My second goal came on the heels of last month, where seven out of the ten books I read were YA. I was starting to feel really frustrated with the various tropes present in YA fantasy in particular, the same old recycled plots…they all just started to feel very stale. But YA fantasy is my comfort genre, and I never want to reach a point where I never reach for it at all! So I decided it might be a good idea to take a break until I start to miss it again. This will also give me a chance to explore more books in different genres, which I did this month!

I am currently reading:

Last weekend I read like…thirty more pages of Jane Eyre (*sobs*). I’m getting there! I’m going to force myself to finish in August because this is getting out of hand. I’ve been reading this book since March. Unbelievable. A Place For Us is not as good as I was expecting it to be – I don’t hate it, but I probably won’t finish it as quickly as I want to. Not That Bad is so far as fantastic as I knew it would be, and I’m having to slow myself down in reading it so I can savor it (and so I don’t get all the essays mixed up in my head!).

Mini Life Update: July was a happy month, mainly because I was the recipient of two scholarships that will help me pay for grad school! This is just…incredible because not only are the scholarships prestigious but they just lifted a huge financial burden off my shoulders. I will also get paid trips to Seattle, DC, and an as-of-yet unknown location!

Currently I’m super busy with my summer class, which is ridiculously fast-paced, and I’m putting the finishing touches on my Fulbright application, which is due September 7th.
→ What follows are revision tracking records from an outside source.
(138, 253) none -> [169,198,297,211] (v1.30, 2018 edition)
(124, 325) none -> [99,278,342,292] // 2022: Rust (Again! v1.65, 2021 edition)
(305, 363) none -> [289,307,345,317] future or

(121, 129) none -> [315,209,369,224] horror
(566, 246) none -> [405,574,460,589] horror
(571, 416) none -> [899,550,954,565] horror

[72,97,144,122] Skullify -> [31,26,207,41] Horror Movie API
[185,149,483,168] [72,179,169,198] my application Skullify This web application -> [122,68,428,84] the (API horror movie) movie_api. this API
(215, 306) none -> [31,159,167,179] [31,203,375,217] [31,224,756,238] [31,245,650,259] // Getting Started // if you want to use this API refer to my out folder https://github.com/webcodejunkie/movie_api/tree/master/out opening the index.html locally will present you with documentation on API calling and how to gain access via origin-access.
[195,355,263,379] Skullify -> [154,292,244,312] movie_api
I’m also preparing to enter #DVpit in October! My manuscript is pretty much finished; it needs one more full revision and it’ll be good to go. I’ve written a query letter and am starting to work on Twitter pitches. I want to be done with all this stuff before September, because I’m going to be heading to Egypt for two weeks!

Mini TV Update: I caught up on second season of Daredevil and will probably watch either The Punisher or the second season of Jessica Jones next. I’m also looking forward to the second season of Harlots, which was one of my favorite shows last year; it’s airing on Hulu right now but I think I’m going to wait until it’s all aired so I can binge it like I did the first season. I also want to catch up on the latest seasons of iZombie (which is so far not great), Supernatural (which is pretty awful this season), Agents of Shield, and The Fosters (it’s the last season, unfortunately). I’m also watching The Bold Type, which is the perfect summer show.
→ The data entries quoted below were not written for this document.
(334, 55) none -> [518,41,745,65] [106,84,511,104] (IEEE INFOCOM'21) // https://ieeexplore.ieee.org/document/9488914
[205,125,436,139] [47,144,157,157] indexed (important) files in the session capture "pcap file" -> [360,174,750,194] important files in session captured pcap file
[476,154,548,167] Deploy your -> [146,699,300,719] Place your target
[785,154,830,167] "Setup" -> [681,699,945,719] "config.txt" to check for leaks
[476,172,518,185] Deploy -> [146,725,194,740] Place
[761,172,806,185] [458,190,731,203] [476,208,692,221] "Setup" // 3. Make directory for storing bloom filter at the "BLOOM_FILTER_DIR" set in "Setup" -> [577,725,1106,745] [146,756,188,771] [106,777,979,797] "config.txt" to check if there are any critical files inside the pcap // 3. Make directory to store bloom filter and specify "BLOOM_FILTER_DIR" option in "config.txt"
Tentative Summer TBR & Current Reads

So I don’t usually do TBRs because I’m way more of a mood reader, and I might look at this TBR in a week and decide to scrap it completely, BUT there are a bunch of books I want to finish and read within the next month or so, and I thought I would share them here so you guys can see and so that I have some record of what I intend to read.

WHAT I HOPE TO FINISH (by the end of July): 

I am currently reading the above three books: Illusion by Paula Volsky, The Royal Art of Poison by Eleanor Herman, and Jane Eyre by Charlotte Bronte (yes, STILL). I sped through a couple hundred pages of Illusion yesterday, but the pacing has slowed down again and so have I! I’m still enjoying it very much, however, and I don’t think finishing it by the end of July will be a problem. The Royal Art of Poison, while not what I expected, is turning out to be a quick, fun read too, so I don’t think that should be a problem.

What I’m not sure I will finish in July is Jane Eyre. I really need to sit myself down and just go through the rest of the book already; I’ve been reading it since fucking March! I’m about 44% of the way through, and things are starting to get more interesting, but I still always manage to find something else I would rather read. So, I don’t know, maybe this will go into August? Thing is, there’s another classic I really, really want to read very soon, for a very specific reason.  Read on, friends.


As soon as I finish Jane Eyre, I need to pick up Mary Shelley’s Frankenstein. Not only is it shameful that a self-described lover of the Gothic such as myself has never read it, BUT I also have an e-ARC of Kiersten White’s The Dark Descent of Elizabeth Frankenstein, which I am absolutely dying to read. I realize reading Frankenstein is probably not a prerequisite, but I would still like to read it beforehand. I also of course want to read Kiersten White’s Bright We Burn, the conclusion to her trilogy and a book that will likely be recalled from me very soon (I have it out from the library and it’s quite in demand). So, as soon as I finish my July reads, this is the first book I will start.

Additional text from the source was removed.